**Extracted entries:**
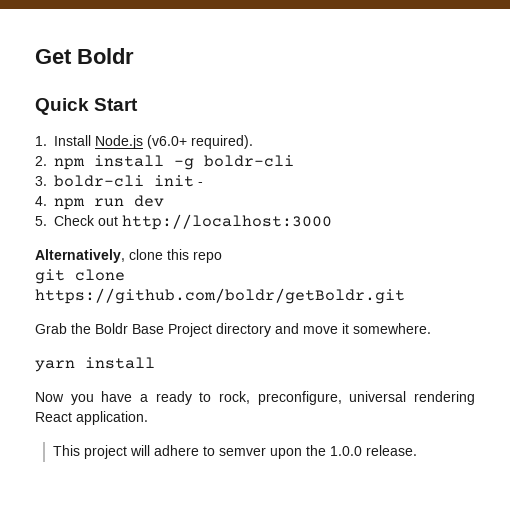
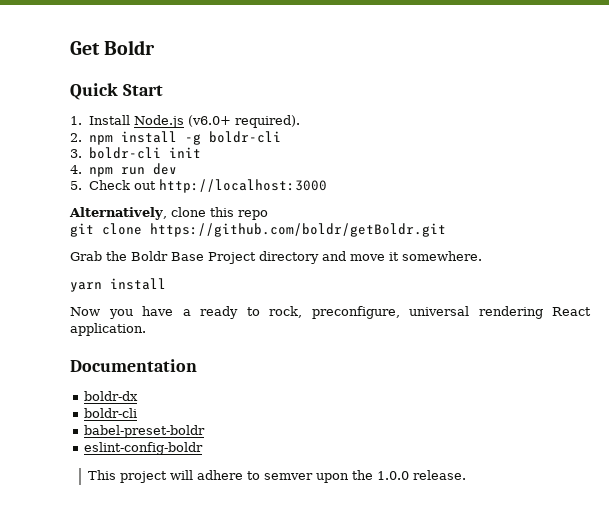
- 3. boldr-cli init -
+ 3. boldr-cli init
+ Documentation
+ boldr-dx
+ boldr-cli
+ babel-preset-boldr
+ eslint-config-boldr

**Assignment:** Where a line of the records holds the word "boldr", copy that line.

**Answer space:**
- 3. boldr-cli init -
+ 3. boldr-cli init
+ boldr-dx
+ boldr-cli
+ babel-preset-boldr
+ eslint-config-boldr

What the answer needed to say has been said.